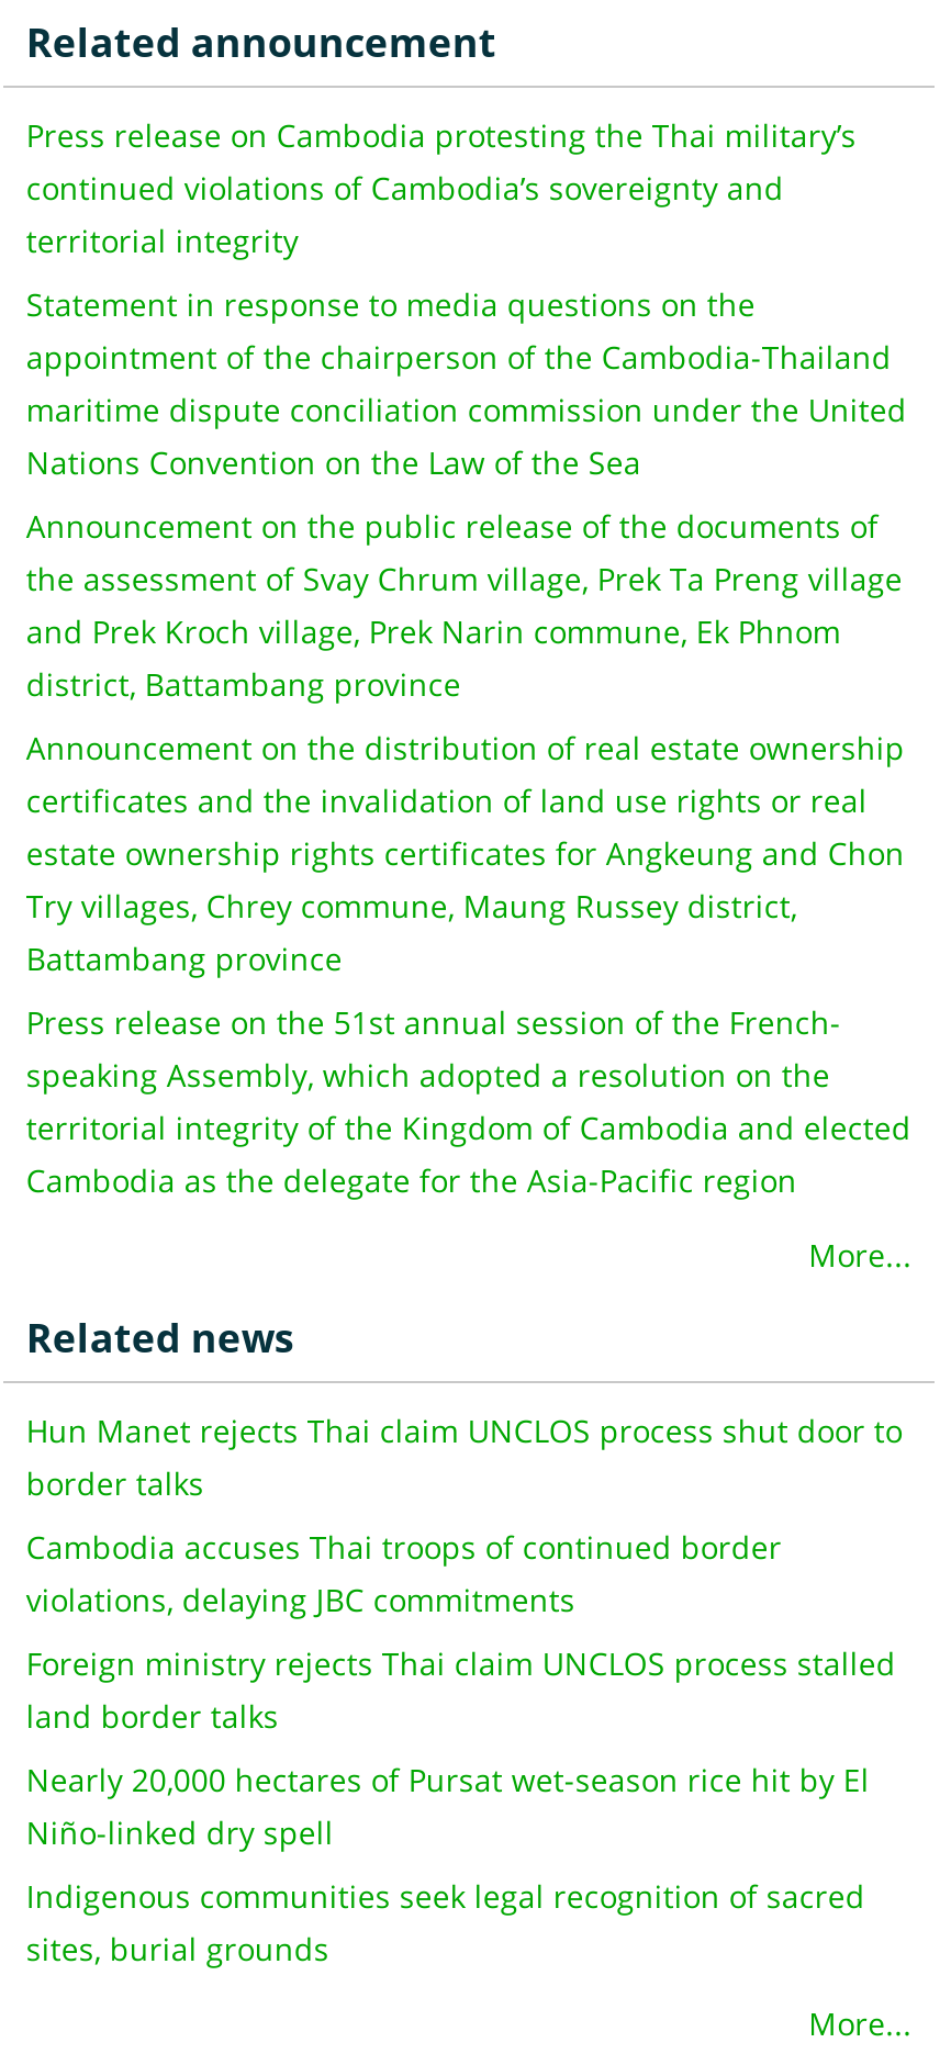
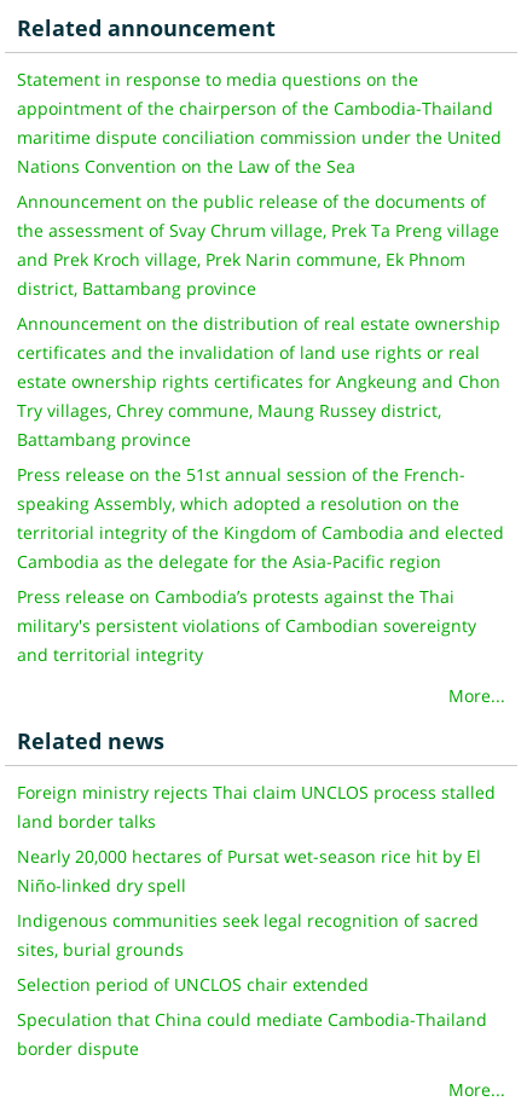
[26,114,856,261] Press release on Cambodia protesting the Thai military’s | continued violations of Cambodia’s sovereignty and | territorial integrity -> none
moved [26,283,911,1201] -> [17,68,505,573]: Statement in response to media questions on the | appointment of the chairperson of the Cambodia-Thailand | maritime dispute conciliation commission under the United | ... | territorial integrity of the Kingdom of Cambodia and elected | Cambodia as the delegate for the Asia-Pacific region
none -> [17,585,477,666] Press release on Cambodia’s protests against the Thai | military's persistent violations of Cambodian sovereignty | and territorial integrity
[26,1409,902,1620] Hun Manet rejects Thai claim UNCLOS process shut door to | border talks | Cambodia accuses Thai troops of continued border | violations, delaying JBC commitments -> none
moved [26,1642,896,1969] -> [17,781,496,961]: Foreign ministry rejects Thai claim UNCLOS process stalled | land border talks | Nearly 20,000 hectares of Pursat wet-season rice hit by El | Niño-linked dry spell | Indigenous communities seek legal recognition of sacred | sites, burial grounds
none -> [17,973,488,1060] Selection period of UNCLOS chair extended | Speculation that China could mediate Cambodia-Thailand | border dispute

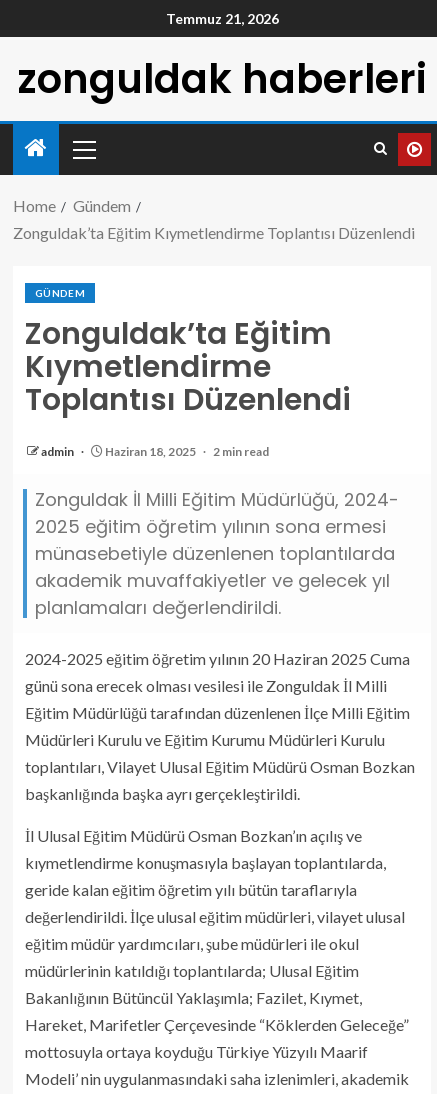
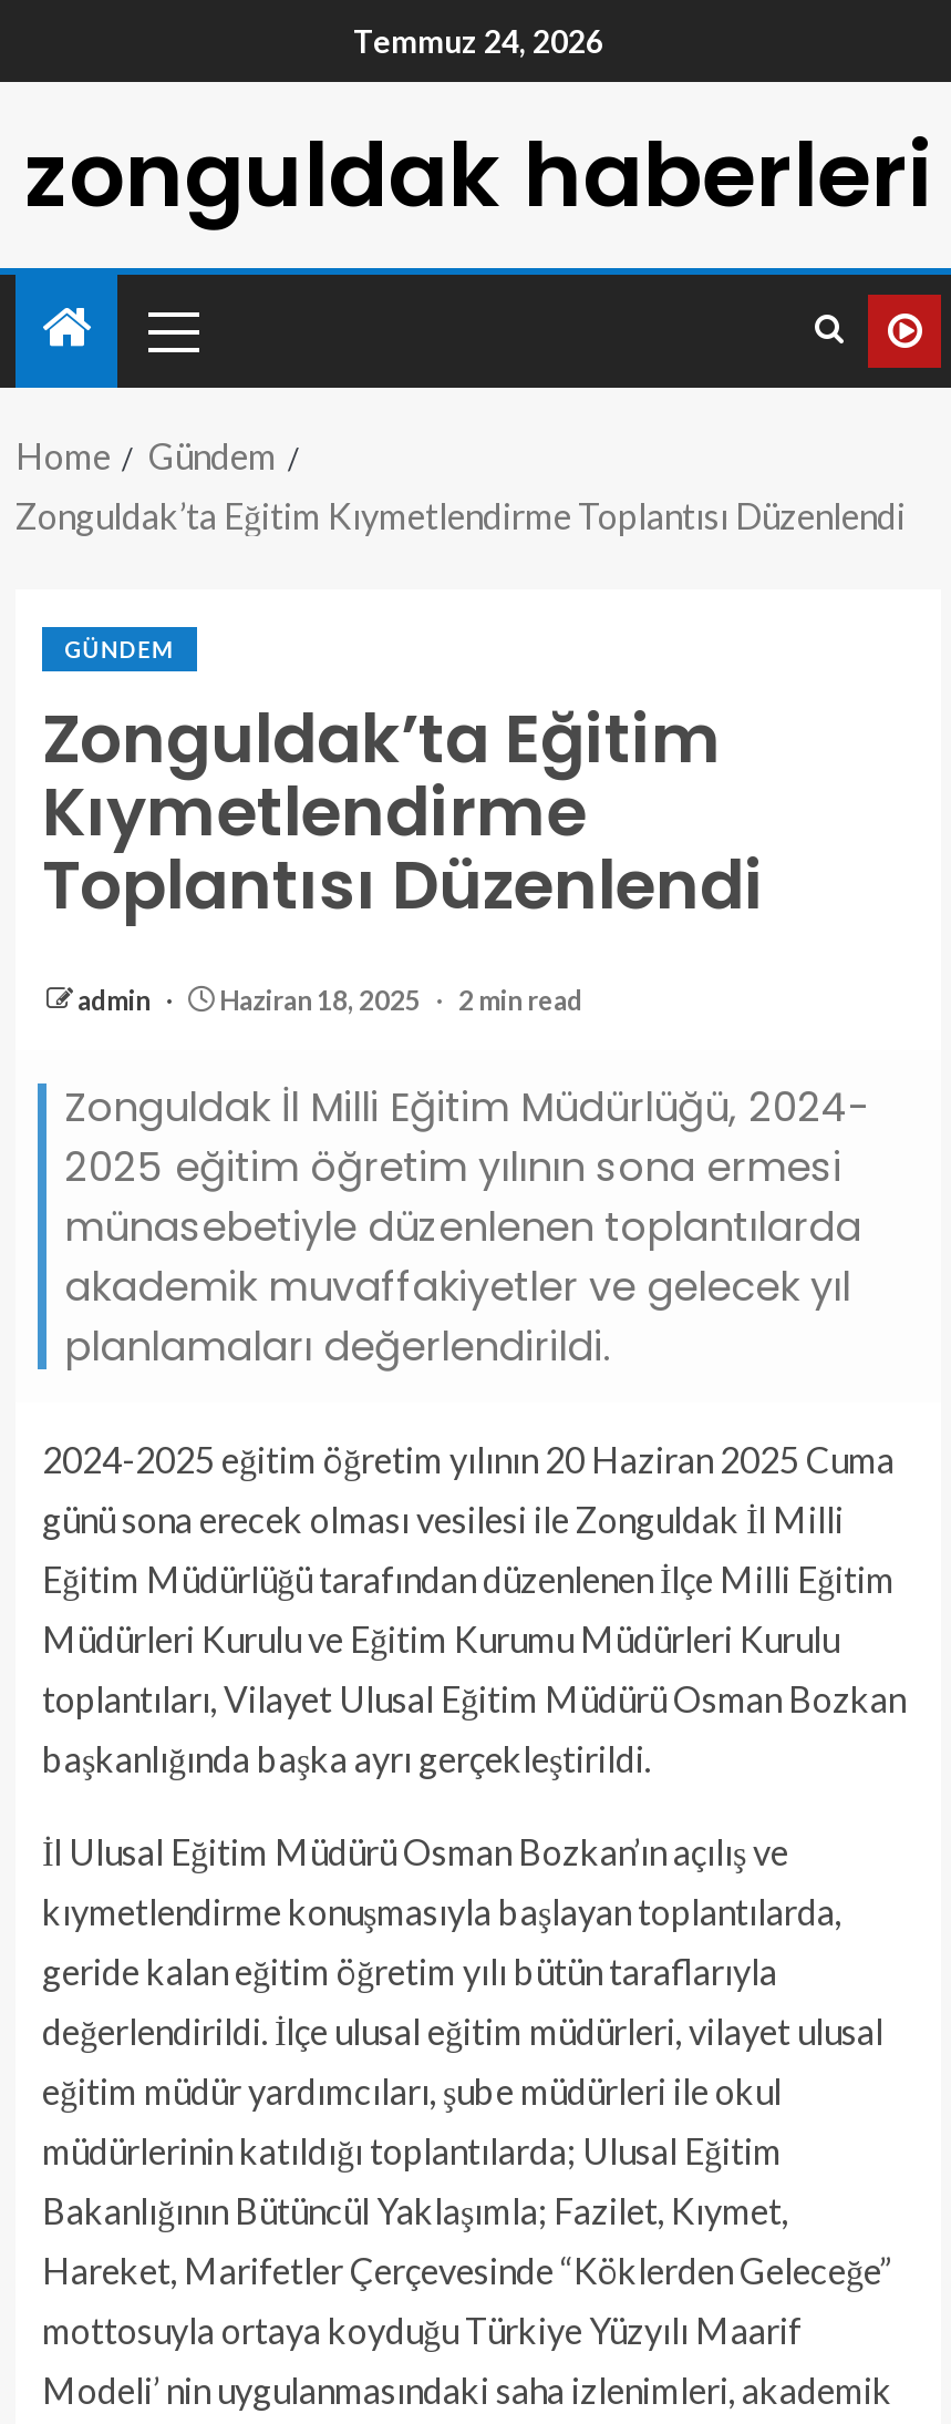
[166,10,278,27] Temmuz 21, 2026 -> [353,22,603,60] Temmuz 24, 2026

:: Action item ::
Beginning at the line that contains "moved [26,283,911,1201] ->", retype each line of the data above through the very last one. Do not retype the pictures.

:: Response to the exercise ::
moved [26,283,911,1201] -> [17,68,505,573]: Statement in response to media questions on the | appointment of the chairperson of the Cambodia-Thailand | maritime dispute conciliation commission under the United | ... | territorial integrity of the Kingdom of Cambodia and elected | Cambodia as the delegate for the Asia-Pacific region
none -> [17,585,477,666] Press release on Cambodia’s protests against the Thai | military's persistent violations of Cambodian sovereignty | and territorial integrity
[26,1409,902,1620] Hun Manet rejects Thai claim UNCLOS process shut door to | border talks | Cambodia accuses Thai troops of continued border | violations, delaying JBC commitments -> none
moved [26,1642,896,1969] -> [17,781,496,961]: Foreign ministry rejects Thai claim UNCLOS process stalled | land border talks | Nearly 20,000 hectares of Pursat wet-season rice hit by El | Niño-linked dry spell | Indigenous communities seek legal recognition of sacred | sites, burial grounds
none -> [17,973,488,1060] Selection period of UNCLOS chair extended | Speculation that China could mediate Cambodia-Thailand | border dispute

[166,10,278,27] Temmuz 21, 2026 -> [353,22,603,60] Temmuz 24, 2026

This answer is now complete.